A group from the UK and the US combined a genome-wide association study with immunophenotyping in hundreds of twins to get a look at the genetic architecture underlying the human immune system. Based on tens of thousands of immune traits assessed in nearly 500 females from identical or non-identical twin pairs, the researchers examined the heritability of various immune traits, verifying these patterns with data for 172 more female participants from the twin pairs. From there, they did a GWAS focused on the top 151 heritable immune traits, narrowing in on SNPs at 11 loci that appeared to explain more than a third of the variability that exists for 19 immune-related traits.
Researchers from Columbia University, the University of Southern California, and elsewhere used targeted mutations to look at the consequences that DNA sequence has on the molecule's shape. The team focused on the Hox protein-DNA binding system, introducing mutations at specific residues and tracking their binding effects.
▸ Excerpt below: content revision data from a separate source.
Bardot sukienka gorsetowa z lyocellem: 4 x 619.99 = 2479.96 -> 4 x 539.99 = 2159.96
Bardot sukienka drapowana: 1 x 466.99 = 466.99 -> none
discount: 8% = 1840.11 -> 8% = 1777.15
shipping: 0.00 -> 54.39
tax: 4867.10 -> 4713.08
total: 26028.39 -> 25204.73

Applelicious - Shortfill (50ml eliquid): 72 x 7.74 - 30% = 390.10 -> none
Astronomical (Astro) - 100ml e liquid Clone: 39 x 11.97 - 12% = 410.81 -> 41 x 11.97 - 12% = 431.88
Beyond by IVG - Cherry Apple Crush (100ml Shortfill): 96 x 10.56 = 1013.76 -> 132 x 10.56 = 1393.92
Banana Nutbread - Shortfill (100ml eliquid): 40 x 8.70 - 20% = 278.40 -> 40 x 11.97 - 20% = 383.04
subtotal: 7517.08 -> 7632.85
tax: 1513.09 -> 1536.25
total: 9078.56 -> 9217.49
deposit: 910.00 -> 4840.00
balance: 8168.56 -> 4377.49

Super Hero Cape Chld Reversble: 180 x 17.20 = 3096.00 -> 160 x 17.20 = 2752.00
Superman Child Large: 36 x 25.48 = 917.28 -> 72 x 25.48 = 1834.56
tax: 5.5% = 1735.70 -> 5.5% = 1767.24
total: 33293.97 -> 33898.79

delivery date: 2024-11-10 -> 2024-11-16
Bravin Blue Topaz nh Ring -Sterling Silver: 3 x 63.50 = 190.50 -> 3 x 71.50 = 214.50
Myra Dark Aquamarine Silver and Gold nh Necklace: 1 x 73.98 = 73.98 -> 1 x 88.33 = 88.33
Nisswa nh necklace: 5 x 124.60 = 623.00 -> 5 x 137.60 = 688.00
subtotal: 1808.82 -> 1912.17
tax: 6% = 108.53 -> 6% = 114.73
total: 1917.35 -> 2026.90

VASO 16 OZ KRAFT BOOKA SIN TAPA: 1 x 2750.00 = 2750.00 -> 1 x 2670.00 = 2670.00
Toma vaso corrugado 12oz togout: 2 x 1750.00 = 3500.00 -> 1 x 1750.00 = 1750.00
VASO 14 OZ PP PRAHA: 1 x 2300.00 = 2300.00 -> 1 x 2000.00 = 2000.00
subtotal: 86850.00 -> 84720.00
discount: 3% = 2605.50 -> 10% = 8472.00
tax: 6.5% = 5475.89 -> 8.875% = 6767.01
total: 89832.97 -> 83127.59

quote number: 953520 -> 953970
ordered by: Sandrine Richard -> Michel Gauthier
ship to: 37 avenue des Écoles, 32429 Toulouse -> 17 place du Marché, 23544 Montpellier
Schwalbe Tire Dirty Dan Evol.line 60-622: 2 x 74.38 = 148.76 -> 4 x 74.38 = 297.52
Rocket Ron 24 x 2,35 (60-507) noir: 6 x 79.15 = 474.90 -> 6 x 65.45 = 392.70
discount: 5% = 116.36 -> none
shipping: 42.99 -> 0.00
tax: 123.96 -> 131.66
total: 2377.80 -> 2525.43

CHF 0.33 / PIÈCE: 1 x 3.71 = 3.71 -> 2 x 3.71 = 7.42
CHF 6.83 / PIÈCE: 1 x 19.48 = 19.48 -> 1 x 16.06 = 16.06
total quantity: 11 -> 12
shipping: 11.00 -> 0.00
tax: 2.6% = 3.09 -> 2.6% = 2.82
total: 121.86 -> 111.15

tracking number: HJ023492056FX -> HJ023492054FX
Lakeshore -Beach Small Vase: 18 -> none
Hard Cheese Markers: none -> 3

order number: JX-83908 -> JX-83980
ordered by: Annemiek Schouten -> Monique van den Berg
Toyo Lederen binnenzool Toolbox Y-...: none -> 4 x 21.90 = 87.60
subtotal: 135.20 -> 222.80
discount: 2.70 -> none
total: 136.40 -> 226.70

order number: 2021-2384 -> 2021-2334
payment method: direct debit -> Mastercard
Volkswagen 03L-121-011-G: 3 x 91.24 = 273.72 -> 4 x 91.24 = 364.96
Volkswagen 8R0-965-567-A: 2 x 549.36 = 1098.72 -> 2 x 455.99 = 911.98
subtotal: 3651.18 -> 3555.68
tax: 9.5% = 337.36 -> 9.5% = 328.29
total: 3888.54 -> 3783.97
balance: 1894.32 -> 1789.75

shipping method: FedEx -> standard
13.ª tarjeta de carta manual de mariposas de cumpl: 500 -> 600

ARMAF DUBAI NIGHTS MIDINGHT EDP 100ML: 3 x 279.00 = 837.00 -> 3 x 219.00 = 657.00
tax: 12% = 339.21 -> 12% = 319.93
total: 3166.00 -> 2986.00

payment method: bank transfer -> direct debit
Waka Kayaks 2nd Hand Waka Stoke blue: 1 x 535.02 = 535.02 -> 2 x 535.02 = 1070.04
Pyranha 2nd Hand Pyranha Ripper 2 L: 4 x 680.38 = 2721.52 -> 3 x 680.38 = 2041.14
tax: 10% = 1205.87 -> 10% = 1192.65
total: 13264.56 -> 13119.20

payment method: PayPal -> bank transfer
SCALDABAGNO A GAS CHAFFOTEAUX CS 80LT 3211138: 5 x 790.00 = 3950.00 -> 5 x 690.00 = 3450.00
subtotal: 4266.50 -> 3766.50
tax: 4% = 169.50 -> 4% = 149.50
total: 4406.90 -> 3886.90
Based on their findings, the study's authors conclude that "transcription factors directly use shape readout for protein-DNA recognition," prompting them to argue that "in silico prediction of DNA binding specificities will benefit by taking DNA structural features into consideration."
A Rockefeller University-led team found evidence of sequestration of the liver-specific microRNA miR-122 by the hepatitis C virus during infection. Using high-throughput sequencing and crosslinking immunoprecipitation experiments, together with single cell expression reporters, the team determined that the hepatitis C virus nabs miR-122, a miRNA it needs for replication. That, in turn, appears to de-repress transcript targets that are normally targeted and kept inactive by the miRNA.